About Us
At Union, we are solving one of the hardest challenges in AI infrastructure today: enabling high-velocity iteration while maintaining seamless production-readiness for AI workloads at scale. Flyte, the open-source project we steward, is the emerging standard for modern data and AI orchestration, with numerous leading technology organizations - like LinkedIn, Spotify, and Gojek - running millions of mission-critical workloads on the platform. We have a deep bench of infrastructure veterans from companies in the Big Three and beyond and a technical founding team who originally created Flyte while at Lyft.
The Opportunity
Reporting to the infrastructure lead, you will design and build distribution solutions for a large AI/ML platform supporting both internal developers and external customers. This position is ideal for engineers with 5+ years of professional full-stack development experience and a broad knowledge of infrastructure, backend APIs, and client facing applications.
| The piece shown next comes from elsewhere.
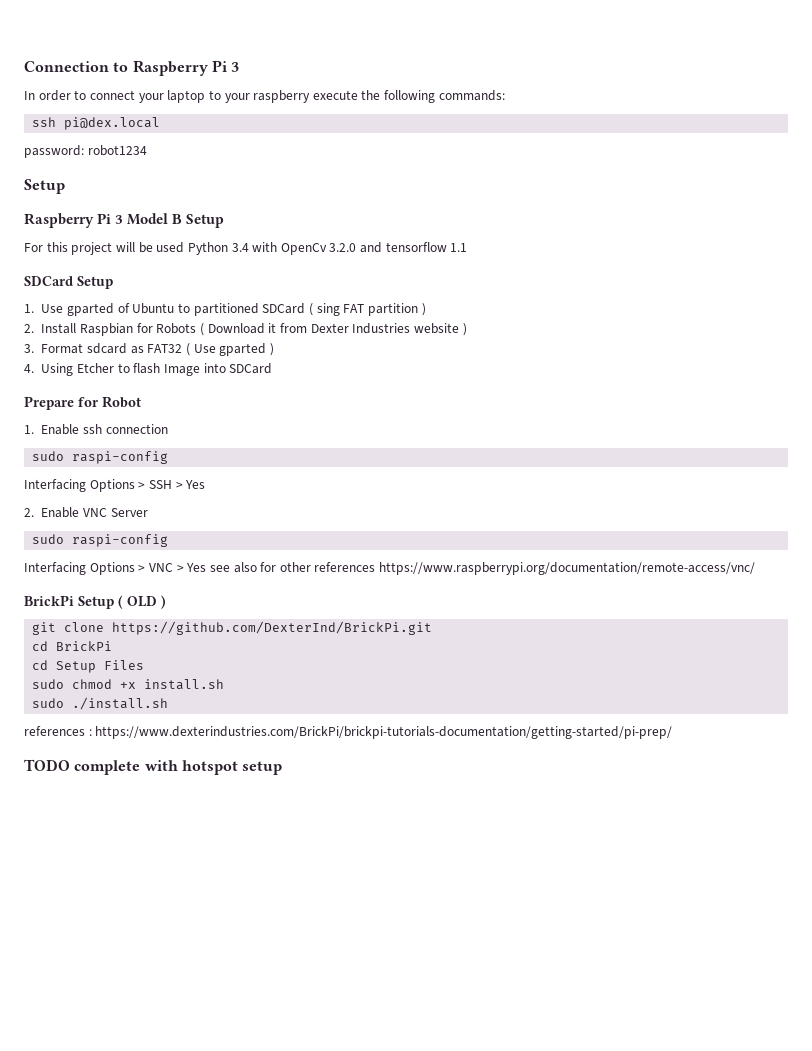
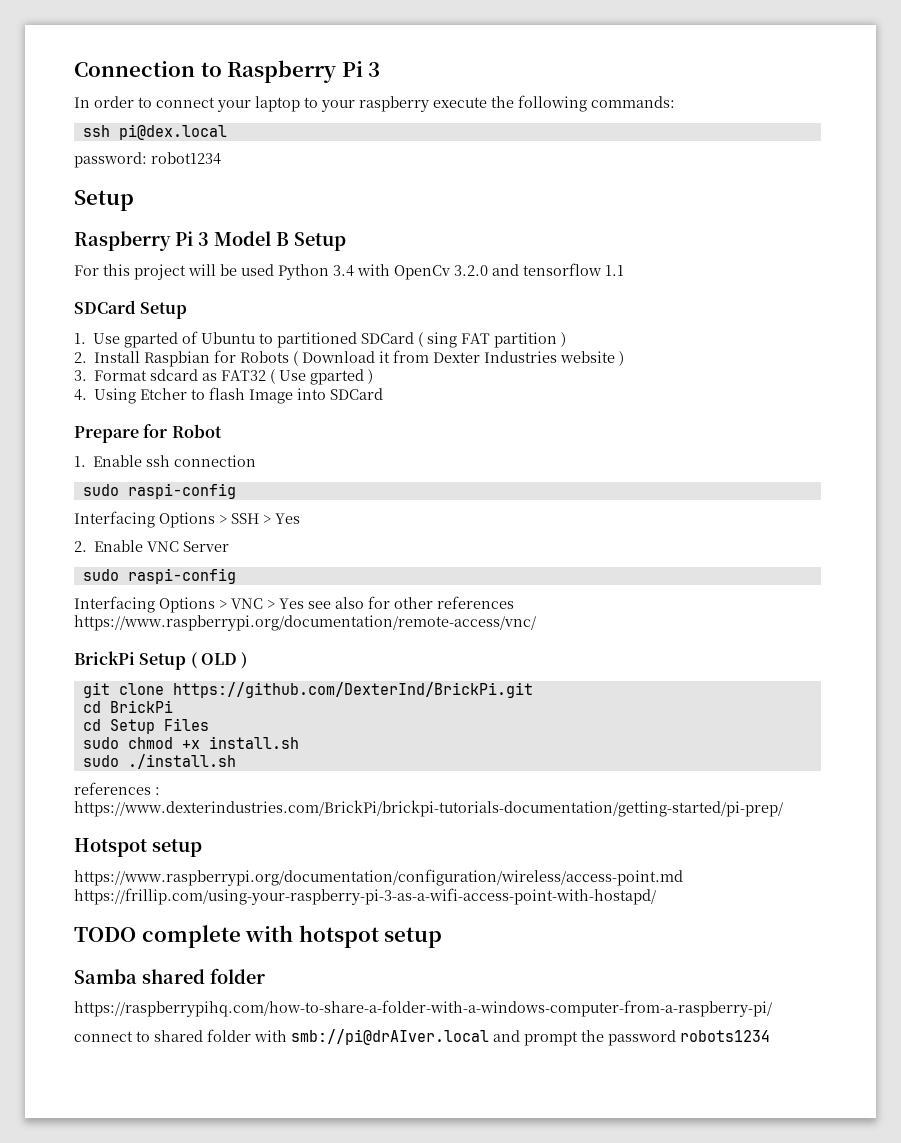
(673, 732) none -> [74,838,202,857] [74,869,683,886] [74,888,656,905] // Hotspot setup // https://www.raspberrypi.org/documentation/configuration/wireless/access-point.md https://frillip.com/using-your-raspberry-pi-3-as-a-wifi-access-point-with-hostapd/
(283, 768) none -> [74,968,265,984] [74,1000,772,1017] [74,1029,770,1046] // Samba shared folder // https://raspberrypihq.com/how-to-share-a-folder-with-a-windows-computer-from-a-raspberry-pi/ // connect to shared folder with smb://pi@drAIver.local and prompt the password robots1234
This role not only demands a robust background in technologies across the entire stack but an innate ability to tame large-scale distribution problems into approachable and scalable solutions.
In this role, you will:
- Design and build backend services (APIs, controllers, etc) and client components to install, manage, and observe union services in a Kubernetes native environment.
- Work across multiple cloud vendors including AWS, GCP, Azure, and OCI as well as custom platform providers.
- Maintain package management solutions and infrastructure automation platforms.
- Develop and maintain services and tooling to make our systems more reliable, secure, and performant.
- Contribute to architectural decisions and participate in code and design reviews across various teams, ensuring the highest standards of quality and performance.
- Work closely with broader Engineering teams to improve the customer experience.
About you:
- Have 5+ years of experience in deeply technical roles in engineering functions.
- Have a deep passion for all things Kubernetes and the broader container orchestration ecosystem.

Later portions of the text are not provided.